Eran apenas las seis y cuarto…
– ¿Adónde me llevas, casanova?
– A Llandudno.
Claire sonrió. Conocían una calita en la península, un sitio tranquilo donde podían bañarse desnudos sin que nadie viniera a molestarlos. Se acurrucó contra él y vio su coche camuflado en el aparcamiento.
– ¿Estás de servicio?
– Sí… Es una lata… Esta mañana han encontrado a una chica en Kirstenbosch.

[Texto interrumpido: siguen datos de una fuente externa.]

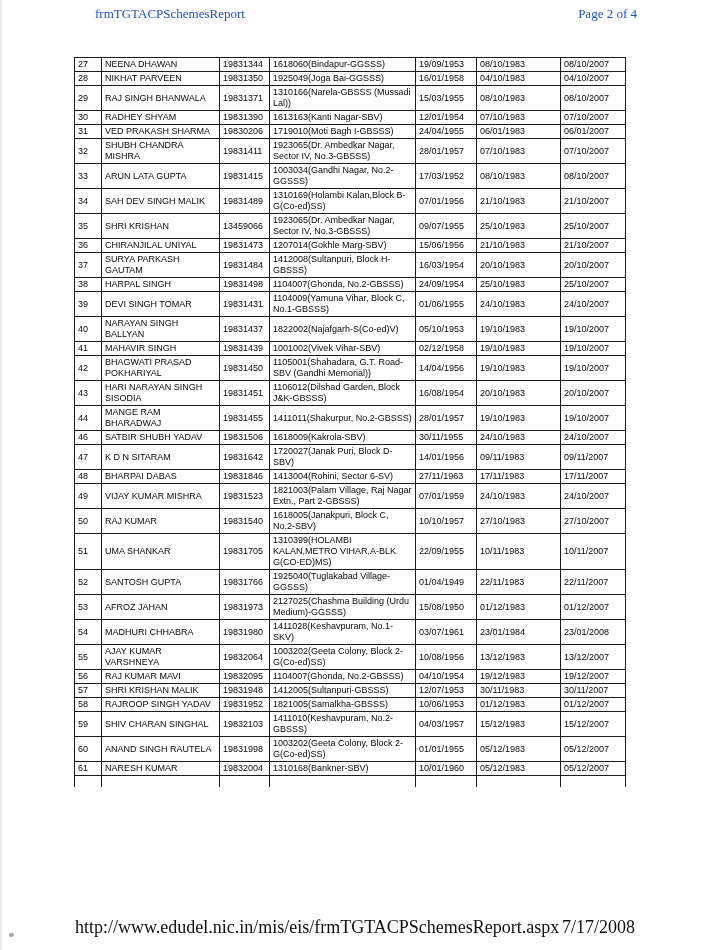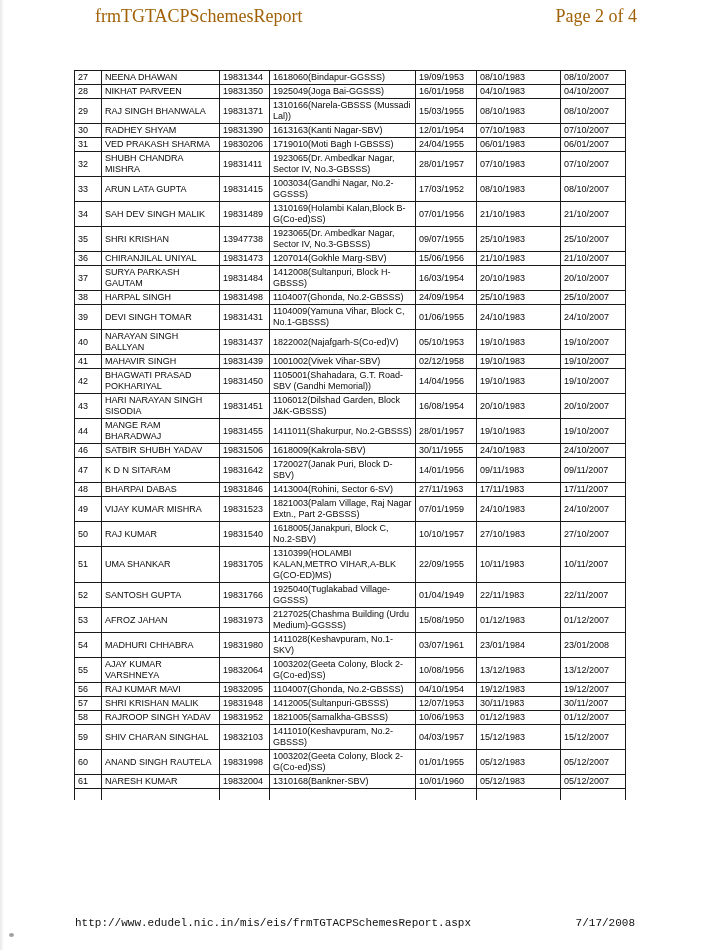"frmTGTACPSchemesReport" .page-header { color: #a16207 -> #1d4ed8; font-size: 18px -> 13px }
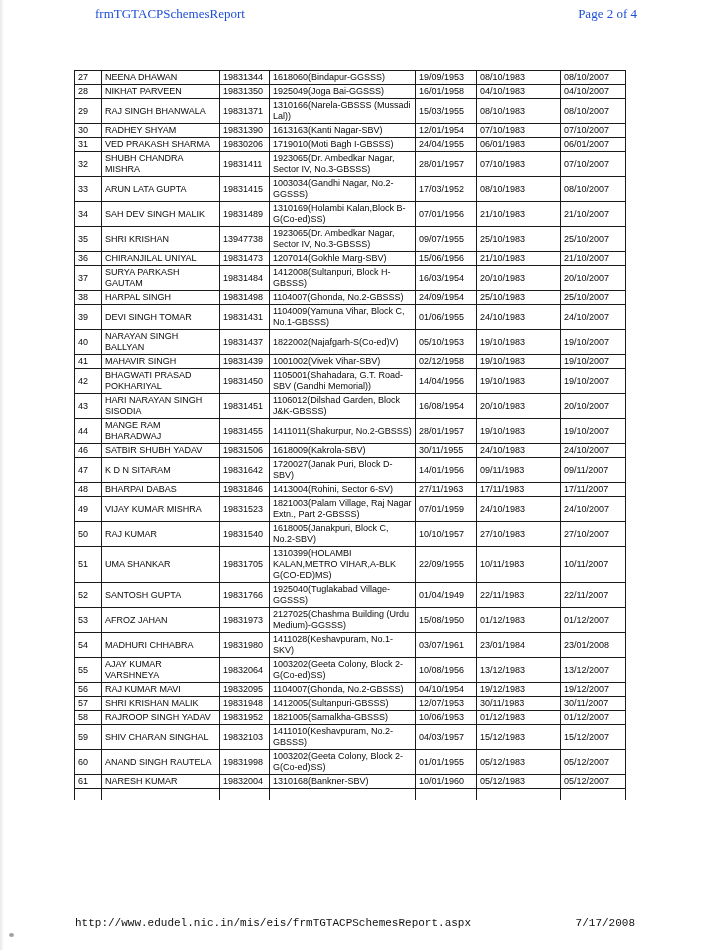"27" table.report { margin-top: 13px -> none }
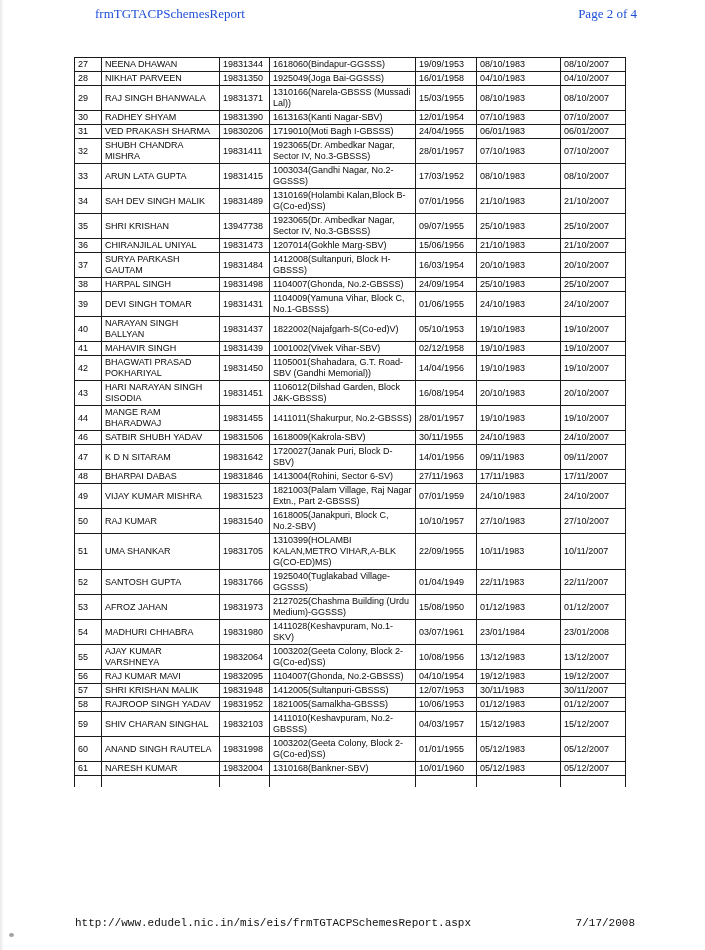"13947738" td.col-emp_id { text: 13947738 -> 13459066 }
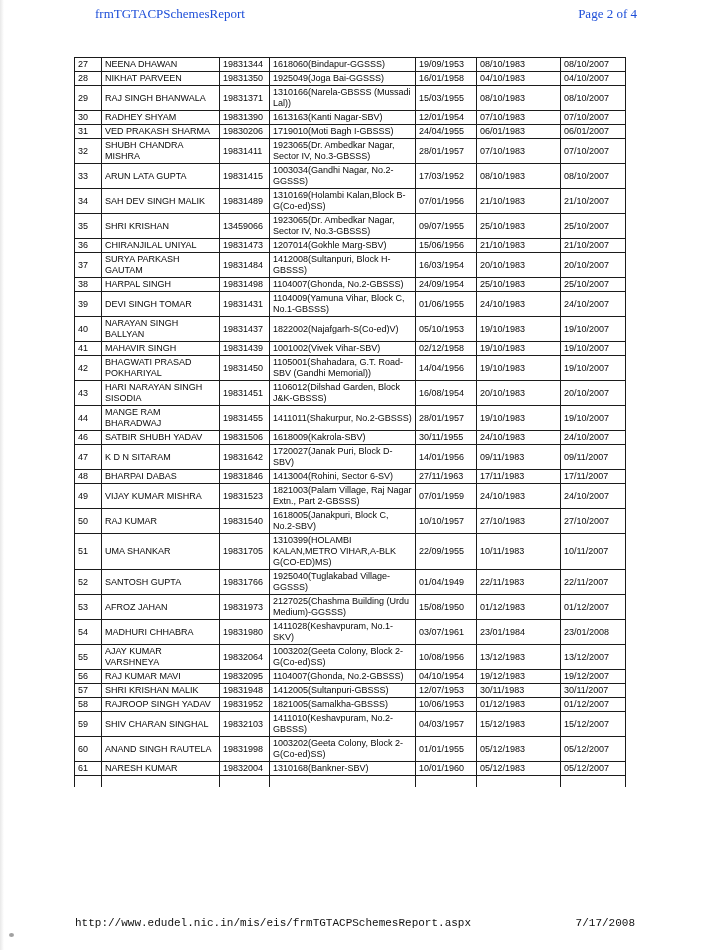"http://www.edudel.nic.in/mis/eis/frmTGTA" .page-footer { font-family: Liberation Mono, monospace -> Liberation Serif, serif; font-size: 11px -> 18px }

– ¿La hija del jugador de rugby?
– ¿Te has enterado?
– Lo han dado antes por la radio… ¿Vienen a cenar los chicos?
Se refería a Ali y a Brian, sus queridos amigos, y al pequeño ritual que consistía en ir a cenar a su casa para disculparse por los horarios flexibles, el estrés y la burrada de trabajo que los esperaba.
– Habíamos pensado en mañana por la noche. Si te encuentras bien, claro -se apresuró a añadir.
– Ya lo hemos hablado -dijo Claire, como algo convenido-. No cambiemos nada, ¿vale?